[Stored data]
· · · · ·

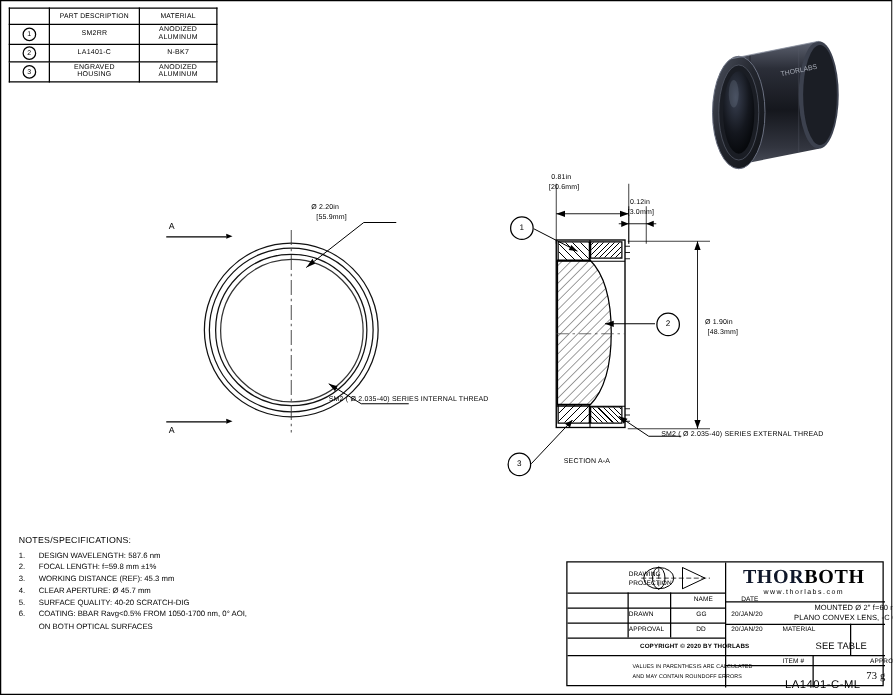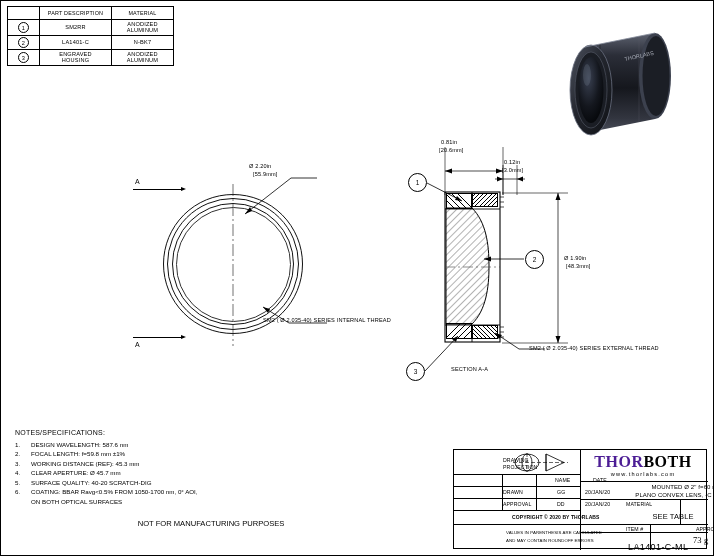--- a/index.html
+++ b/index.html
@@ -137,7 +137,7 @@
     font-weight:bold; font-size:16px; letter-spacing:.5px;
     line-height:1;
   }
-  .thorlabs-logo .tl .red { color:#4c1d95; }
+  .thorlabs-logo .tl .red { color:#0f172a; }
   .thorlabs-logo .url { font-size:5.6px; letter-spacing:1.2px; margin-top:1px; }
 
   .partnum { font-size:9px; letter-spacing:.4px; }

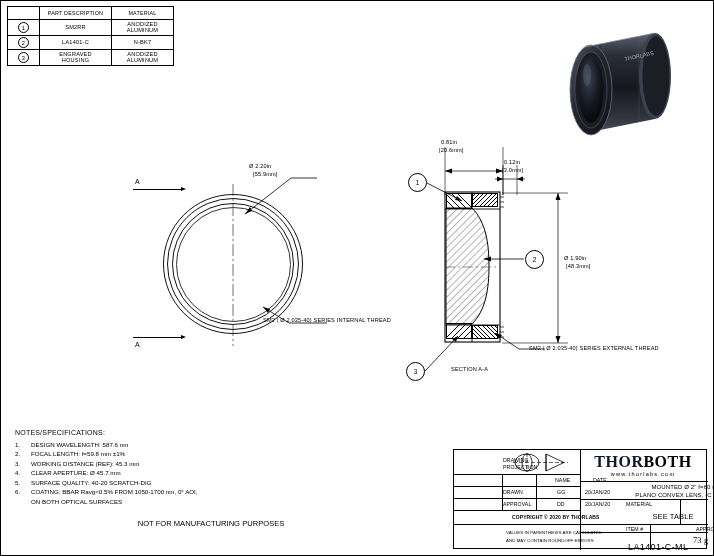--- a/index.html
+++ b/index.html
@@ -382,7 +382,6 @@
   </div>
 
   <div id="fip">
-    <div>NOT FOR MANUFACTURING PURPOSES</div>
   </div>
 
   <div id="titleblock">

· · · · ·

Reproduce every line of the records containing the string "logo".

WRITTEN ANSWER:
-  .thorlabs-logo .tl .red { color:#4c1d95; }
+  .thorlabs-logo .tl .red { color:#0f172a; }
   .thorlabs-logo .url { font-size:5.6px; letter-spacing:1.2px; margin-top:1px; }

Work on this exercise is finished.